**TASK DESCRIPTION:** Compute how many lines in the entries below include the string "clock". Only the number is wanted.

**MATERIALS PROVIDED:**
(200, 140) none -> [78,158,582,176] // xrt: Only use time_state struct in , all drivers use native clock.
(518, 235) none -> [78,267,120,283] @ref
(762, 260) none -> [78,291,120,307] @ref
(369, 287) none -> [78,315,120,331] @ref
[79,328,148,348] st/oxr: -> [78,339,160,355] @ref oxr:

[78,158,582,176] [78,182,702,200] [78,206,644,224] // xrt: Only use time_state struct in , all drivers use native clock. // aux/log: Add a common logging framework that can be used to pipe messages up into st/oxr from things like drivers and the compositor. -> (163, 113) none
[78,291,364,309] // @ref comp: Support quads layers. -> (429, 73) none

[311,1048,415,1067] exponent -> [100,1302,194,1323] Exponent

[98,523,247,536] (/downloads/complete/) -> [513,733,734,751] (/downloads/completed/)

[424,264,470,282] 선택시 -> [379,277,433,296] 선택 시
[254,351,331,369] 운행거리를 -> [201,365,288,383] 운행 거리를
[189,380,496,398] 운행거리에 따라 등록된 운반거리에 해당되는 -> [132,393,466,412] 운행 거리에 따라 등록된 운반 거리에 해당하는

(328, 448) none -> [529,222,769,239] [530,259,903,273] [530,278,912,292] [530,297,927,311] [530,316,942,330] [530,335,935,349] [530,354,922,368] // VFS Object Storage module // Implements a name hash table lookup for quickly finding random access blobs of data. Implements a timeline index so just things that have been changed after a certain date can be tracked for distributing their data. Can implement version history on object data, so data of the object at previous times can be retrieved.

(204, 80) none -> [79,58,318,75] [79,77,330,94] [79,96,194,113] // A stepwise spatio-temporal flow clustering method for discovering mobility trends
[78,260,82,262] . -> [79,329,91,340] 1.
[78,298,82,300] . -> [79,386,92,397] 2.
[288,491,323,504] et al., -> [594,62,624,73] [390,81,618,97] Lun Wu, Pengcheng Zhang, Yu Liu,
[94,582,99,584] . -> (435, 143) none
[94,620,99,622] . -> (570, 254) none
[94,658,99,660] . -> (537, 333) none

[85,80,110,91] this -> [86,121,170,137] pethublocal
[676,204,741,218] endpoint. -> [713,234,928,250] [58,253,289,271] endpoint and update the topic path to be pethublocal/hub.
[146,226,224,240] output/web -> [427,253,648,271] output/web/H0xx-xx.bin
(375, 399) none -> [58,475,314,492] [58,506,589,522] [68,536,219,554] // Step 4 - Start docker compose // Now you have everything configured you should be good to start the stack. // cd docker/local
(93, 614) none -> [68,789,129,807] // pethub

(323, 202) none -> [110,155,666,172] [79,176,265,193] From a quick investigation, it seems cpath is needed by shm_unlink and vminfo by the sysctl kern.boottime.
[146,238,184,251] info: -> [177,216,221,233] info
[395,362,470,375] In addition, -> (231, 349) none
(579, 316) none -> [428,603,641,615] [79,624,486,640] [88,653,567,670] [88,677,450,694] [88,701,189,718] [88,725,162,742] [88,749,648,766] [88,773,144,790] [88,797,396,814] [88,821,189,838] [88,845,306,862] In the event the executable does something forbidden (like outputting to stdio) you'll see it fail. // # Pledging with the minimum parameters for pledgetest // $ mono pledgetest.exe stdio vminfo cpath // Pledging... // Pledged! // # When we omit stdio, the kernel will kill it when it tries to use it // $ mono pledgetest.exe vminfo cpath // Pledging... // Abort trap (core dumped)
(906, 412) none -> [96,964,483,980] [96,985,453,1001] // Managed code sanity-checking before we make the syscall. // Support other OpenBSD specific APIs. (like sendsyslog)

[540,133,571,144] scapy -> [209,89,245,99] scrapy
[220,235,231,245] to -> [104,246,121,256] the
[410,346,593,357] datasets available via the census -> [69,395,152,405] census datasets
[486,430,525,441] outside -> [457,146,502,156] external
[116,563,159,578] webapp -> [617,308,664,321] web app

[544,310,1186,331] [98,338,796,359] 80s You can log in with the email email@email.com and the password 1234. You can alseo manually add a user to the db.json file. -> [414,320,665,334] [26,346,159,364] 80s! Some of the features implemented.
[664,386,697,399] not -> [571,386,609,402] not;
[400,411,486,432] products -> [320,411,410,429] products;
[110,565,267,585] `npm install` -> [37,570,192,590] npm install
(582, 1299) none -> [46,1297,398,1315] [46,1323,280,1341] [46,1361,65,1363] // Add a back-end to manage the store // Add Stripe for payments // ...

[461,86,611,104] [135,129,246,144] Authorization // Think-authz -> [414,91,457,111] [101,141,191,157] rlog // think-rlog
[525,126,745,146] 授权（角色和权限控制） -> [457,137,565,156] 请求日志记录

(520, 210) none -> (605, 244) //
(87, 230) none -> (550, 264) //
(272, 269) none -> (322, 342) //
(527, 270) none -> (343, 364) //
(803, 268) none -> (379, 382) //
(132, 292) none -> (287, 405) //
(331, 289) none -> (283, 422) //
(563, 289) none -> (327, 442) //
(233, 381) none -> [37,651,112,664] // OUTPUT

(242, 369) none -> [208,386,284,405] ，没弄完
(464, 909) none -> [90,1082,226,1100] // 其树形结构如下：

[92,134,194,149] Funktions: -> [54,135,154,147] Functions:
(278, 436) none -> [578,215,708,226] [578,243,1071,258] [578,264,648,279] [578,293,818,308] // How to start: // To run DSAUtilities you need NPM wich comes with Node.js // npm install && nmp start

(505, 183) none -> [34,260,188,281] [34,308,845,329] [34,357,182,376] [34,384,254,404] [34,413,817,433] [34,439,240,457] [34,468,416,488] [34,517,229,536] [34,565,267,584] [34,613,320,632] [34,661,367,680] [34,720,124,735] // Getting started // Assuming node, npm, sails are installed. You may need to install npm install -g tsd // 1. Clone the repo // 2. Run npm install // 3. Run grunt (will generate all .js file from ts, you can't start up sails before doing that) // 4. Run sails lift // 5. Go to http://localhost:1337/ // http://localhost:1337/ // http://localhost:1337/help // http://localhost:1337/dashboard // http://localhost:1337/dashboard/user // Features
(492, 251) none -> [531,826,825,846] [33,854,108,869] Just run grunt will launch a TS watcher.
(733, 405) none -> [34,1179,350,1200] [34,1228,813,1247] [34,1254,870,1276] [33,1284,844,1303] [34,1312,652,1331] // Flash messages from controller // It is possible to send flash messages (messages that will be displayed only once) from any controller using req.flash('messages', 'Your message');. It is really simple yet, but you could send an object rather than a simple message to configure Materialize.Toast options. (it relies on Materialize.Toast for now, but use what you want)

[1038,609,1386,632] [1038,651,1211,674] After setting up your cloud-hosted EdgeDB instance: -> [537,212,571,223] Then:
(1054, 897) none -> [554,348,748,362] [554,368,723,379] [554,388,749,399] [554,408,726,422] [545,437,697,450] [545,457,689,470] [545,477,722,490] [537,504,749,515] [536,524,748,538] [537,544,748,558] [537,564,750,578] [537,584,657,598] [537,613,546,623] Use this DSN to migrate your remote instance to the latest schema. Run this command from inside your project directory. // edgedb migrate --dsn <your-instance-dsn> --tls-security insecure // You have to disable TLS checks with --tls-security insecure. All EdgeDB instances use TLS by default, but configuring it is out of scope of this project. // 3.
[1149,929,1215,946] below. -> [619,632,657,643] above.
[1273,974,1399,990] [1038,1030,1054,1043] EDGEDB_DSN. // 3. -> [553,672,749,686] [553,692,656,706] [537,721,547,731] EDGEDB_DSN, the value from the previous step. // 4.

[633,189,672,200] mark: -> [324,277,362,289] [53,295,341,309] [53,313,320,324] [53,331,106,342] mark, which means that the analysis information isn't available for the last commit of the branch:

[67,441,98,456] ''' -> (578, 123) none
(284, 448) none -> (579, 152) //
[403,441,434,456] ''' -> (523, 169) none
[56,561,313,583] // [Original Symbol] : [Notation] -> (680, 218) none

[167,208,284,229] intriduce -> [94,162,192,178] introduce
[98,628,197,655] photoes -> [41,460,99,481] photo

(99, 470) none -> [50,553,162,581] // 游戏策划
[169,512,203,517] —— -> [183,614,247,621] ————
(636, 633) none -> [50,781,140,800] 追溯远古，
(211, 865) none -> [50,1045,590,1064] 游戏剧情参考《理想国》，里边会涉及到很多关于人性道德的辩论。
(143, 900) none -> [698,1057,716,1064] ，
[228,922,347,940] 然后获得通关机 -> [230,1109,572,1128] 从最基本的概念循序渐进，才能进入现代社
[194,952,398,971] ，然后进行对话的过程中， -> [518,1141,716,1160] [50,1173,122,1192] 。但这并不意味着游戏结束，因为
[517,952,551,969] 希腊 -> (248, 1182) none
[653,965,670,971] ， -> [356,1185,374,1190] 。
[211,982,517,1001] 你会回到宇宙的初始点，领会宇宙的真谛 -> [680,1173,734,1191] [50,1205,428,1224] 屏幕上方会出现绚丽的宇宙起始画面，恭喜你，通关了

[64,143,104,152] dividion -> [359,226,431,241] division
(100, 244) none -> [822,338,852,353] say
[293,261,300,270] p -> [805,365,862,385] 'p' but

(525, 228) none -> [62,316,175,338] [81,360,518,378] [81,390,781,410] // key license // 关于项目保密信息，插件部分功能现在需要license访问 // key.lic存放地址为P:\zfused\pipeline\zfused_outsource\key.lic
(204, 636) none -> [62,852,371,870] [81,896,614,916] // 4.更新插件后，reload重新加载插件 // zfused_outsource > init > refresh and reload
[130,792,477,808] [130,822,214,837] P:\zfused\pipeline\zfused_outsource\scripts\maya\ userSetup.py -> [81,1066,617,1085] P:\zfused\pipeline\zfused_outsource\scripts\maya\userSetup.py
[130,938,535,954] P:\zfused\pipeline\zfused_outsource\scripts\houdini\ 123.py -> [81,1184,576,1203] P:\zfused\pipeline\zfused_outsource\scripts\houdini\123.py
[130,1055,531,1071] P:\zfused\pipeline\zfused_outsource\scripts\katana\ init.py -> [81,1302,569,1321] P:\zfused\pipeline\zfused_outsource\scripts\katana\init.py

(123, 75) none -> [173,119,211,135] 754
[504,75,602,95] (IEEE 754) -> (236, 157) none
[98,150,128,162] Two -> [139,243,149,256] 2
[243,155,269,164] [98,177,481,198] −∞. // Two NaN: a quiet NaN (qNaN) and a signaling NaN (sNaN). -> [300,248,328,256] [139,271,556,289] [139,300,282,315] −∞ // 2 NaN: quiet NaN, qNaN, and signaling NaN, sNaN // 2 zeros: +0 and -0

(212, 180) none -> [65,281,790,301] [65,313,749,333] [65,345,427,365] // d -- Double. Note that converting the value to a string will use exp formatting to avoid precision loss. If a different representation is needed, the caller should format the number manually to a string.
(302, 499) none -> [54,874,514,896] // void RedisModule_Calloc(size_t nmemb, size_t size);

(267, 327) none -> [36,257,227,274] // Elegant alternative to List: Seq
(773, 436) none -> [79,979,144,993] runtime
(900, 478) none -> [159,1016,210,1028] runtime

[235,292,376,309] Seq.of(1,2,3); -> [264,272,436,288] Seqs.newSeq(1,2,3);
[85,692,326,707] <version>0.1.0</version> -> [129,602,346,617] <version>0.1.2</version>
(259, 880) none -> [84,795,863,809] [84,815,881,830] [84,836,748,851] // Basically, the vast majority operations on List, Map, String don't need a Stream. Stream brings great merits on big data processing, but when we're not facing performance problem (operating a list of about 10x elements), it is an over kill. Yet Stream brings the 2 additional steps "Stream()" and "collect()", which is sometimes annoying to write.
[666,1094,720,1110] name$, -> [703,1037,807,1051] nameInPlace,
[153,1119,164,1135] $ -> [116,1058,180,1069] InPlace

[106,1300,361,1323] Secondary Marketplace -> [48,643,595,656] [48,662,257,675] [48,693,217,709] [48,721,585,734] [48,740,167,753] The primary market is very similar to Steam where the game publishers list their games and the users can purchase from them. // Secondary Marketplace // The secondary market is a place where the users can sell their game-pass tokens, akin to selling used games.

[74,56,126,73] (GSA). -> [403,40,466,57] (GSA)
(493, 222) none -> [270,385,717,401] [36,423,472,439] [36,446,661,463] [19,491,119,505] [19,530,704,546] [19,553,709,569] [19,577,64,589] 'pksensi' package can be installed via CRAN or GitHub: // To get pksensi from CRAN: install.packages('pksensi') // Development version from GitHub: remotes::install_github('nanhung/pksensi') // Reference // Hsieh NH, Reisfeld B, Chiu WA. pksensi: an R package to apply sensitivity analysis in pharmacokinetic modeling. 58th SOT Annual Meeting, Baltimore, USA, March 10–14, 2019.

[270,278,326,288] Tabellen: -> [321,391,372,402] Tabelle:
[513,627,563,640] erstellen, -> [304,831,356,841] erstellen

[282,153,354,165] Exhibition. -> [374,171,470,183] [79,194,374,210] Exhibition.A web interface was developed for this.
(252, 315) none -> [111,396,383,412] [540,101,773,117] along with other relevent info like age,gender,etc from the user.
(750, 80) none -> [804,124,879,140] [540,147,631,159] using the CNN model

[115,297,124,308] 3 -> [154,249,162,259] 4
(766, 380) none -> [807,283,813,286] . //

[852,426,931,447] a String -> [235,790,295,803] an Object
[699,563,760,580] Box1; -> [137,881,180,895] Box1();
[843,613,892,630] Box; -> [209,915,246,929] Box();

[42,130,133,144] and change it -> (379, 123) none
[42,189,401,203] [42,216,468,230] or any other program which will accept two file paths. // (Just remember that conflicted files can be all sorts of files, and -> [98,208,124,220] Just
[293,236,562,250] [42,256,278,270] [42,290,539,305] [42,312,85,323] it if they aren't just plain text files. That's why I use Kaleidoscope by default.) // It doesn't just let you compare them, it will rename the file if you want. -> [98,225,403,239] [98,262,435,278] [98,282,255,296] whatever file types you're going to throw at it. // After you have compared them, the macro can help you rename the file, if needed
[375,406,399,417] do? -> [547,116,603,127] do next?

**RESPONSE:** 2